ARL News

Gravity Wave Text Published

 

October 28, 2003

The classical view of a quiescent nocturnal boundary layer has been modified extensively in recent years, as the role of turbulent intermittency has been repeatedly revealed by field studies. Several years ago, ARL initiated a research program to address the issue, anticipating a future need to take such matters into account in the pollution dispersion and air quality forecasting models that were then under development. Now, several years later, the research community assembled under ARL leadership has concluded that some relatively straightforward approaches can be adopted to account for some specific causes of this nocturnal intermittency – in particular, the breaking of gravity waves spawned by terrain relief.
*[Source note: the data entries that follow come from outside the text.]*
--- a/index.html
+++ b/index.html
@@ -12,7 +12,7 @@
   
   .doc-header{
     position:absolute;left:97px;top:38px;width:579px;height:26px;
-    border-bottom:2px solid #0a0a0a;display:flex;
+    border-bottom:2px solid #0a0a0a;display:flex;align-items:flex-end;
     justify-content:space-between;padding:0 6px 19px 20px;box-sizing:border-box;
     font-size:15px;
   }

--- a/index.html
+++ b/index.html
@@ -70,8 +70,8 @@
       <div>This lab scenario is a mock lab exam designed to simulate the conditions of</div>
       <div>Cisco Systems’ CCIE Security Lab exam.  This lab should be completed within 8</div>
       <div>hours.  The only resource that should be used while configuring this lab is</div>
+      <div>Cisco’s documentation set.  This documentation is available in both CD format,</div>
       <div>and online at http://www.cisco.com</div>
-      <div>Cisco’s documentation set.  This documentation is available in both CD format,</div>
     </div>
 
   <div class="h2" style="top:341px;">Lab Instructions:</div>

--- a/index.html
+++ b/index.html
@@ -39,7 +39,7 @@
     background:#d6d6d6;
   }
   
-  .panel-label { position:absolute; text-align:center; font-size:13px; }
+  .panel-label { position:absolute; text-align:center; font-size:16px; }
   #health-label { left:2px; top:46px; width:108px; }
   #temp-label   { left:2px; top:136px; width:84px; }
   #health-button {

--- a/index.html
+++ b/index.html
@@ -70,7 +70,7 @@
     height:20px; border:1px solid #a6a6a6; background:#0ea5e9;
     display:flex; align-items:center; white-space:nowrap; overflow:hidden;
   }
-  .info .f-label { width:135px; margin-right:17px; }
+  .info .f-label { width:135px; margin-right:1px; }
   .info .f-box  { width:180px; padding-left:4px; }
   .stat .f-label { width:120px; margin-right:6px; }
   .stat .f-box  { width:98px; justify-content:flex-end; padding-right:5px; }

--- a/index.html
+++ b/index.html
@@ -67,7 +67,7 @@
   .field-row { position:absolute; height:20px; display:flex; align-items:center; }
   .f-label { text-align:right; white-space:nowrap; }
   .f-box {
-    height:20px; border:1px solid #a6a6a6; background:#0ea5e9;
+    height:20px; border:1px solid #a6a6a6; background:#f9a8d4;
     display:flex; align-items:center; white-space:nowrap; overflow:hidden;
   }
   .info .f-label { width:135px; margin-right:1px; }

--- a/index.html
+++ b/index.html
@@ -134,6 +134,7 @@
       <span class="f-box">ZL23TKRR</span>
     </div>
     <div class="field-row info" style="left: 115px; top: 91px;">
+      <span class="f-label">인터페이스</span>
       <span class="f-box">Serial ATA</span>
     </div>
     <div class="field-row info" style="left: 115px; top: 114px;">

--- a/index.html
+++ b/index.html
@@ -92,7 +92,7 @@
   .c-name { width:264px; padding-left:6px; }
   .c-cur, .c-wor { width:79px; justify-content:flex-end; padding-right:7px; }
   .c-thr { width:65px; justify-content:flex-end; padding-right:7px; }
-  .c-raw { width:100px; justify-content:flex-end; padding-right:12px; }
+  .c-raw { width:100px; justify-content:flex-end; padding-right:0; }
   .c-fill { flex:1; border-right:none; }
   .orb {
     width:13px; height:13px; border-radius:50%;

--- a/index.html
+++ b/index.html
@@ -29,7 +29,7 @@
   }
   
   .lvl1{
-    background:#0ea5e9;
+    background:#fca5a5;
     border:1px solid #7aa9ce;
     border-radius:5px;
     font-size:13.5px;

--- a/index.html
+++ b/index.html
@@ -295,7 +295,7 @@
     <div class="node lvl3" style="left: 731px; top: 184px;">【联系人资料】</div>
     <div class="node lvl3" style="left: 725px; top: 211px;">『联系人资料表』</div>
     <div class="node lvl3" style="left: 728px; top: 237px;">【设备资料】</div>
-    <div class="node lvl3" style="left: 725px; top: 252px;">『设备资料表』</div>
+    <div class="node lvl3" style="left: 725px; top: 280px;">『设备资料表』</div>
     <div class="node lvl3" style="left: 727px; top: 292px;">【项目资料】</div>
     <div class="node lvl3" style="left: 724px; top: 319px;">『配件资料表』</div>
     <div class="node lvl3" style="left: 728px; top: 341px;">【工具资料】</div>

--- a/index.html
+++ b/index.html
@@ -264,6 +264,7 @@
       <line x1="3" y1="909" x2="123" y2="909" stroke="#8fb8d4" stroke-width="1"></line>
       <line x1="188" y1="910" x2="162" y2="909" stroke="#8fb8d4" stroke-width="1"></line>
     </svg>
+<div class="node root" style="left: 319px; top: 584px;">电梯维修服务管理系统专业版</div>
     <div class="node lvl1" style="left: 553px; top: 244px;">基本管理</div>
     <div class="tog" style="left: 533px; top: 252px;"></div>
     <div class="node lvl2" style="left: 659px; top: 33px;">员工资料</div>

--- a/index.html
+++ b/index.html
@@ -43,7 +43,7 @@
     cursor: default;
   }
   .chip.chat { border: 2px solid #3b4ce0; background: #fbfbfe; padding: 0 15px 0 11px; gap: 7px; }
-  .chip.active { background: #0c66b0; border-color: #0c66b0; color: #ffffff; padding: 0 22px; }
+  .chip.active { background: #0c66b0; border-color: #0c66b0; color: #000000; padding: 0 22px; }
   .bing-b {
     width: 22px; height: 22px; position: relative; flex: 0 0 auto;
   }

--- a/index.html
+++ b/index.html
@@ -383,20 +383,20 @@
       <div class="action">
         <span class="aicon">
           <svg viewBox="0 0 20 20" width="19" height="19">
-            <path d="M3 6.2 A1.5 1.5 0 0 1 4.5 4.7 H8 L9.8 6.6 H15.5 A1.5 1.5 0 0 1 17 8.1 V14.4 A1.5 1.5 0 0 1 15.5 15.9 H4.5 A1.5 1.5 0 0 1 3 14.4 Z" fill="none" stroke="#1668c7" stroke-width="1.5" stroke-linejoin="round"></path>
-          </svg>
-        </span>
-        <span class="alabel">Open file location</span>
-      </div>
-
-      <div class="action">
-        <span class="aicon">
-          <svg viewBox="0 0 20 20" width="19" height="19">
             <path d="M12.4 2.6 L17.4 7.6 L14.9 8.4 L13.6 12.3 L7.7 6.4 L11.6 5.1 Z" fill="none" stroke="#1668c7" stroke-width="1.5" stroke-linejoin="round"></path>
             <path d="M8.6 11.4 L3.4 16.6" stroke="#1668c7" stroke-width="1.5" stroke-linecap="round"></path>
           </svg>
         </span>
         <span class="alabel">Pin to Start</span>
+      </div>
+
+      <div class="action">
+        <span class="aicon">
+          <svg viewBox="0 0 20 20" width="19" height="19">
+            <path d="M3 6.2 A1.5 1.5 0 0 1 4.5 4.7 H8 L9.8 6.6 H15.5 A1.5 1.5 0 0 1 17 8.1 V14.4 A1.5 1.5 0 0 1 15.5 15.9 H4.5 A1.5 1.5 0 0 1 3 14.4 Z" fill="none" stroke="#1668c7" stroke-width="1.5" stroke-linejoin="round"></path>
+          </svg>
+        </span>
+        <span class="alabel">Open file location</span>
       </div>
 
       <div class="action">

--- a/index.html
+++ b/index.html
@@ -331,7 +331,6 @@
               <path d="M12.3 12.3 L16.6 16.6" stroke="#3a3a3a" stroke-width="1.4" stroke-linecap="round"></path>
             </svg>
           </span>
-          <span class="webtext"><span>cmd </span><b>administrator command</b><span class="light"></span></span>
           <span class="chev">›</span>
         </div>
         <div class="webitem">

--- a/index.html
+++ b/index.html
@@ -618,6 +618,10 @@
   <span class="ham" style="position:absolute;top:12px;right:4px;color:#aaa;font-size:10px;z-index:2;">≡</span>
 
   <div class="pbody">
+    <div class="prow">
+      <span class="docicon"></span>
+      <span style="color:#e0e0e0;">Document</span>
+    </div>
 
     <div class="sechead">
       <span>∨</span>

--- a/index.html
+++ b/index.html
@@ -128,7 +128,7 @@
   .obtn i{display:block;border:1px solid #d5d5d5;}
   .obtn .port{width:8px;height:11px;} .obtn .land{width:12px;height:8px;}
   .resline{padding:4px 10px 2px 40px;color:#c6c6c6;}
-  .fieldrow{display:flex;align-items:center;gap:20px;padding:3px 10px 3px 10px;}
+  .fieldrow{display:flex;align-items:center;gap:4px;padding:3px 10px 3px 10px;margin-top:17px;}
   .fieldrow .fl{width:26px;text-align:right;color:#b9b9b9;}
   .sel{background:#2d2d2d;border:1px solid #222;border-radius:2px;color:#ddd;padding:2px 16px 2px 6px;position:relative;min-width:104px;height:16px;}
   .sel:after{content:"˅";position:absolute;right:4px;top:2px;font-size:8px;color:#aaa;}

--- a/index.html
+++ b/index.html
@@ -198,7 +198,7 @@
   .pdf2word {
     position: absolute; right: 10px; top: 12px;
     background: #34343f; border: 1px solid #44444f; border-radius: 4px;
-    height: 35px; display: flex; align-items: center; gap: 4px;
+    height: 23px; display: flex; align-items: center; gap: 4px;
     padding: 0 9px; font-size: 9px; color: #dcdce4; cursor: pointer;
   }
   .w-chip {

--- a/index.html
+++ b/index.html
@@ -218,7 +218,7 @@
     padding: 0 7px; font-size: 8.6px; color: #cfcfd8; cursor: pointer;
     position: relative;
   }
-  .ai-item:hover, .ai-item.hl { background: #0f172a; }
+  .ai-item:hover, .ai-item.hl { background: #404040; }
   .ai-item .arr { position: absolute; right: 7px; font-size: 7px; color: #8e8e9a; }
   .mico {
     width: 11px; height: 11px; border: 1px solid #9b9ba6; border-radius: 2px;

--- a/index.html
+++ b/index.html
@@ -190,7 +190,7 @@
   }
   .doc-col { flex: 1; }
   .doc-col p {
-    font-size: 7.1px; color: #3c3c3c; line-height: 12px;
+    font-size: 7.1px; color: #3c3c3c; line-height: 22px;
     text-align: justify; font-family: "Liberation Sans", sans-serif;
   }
ARL efforts to address this matter originated as early as the 1960s, with the detection of gravity waves in the lower atmosphere by radar. Now, a text book addressing the issue has been published.

“An Introduction to Atmospheric Gravity Waves” by Carmen J. Nappo (of the ARL Atmospheric Turbulence and Diffusion Division, in Oak Ridge, TN).

This text has been published as Volume 85 of the International Geophysics Series of the Academic Press.

Discussions with modelers at the NOAA National Centers for Environmental Prediction have been initiated. It is expected that terrain- driven nocturnal intermittency will be a topic of some interest as the next generations of dispersion and air quality forecasting models evolve.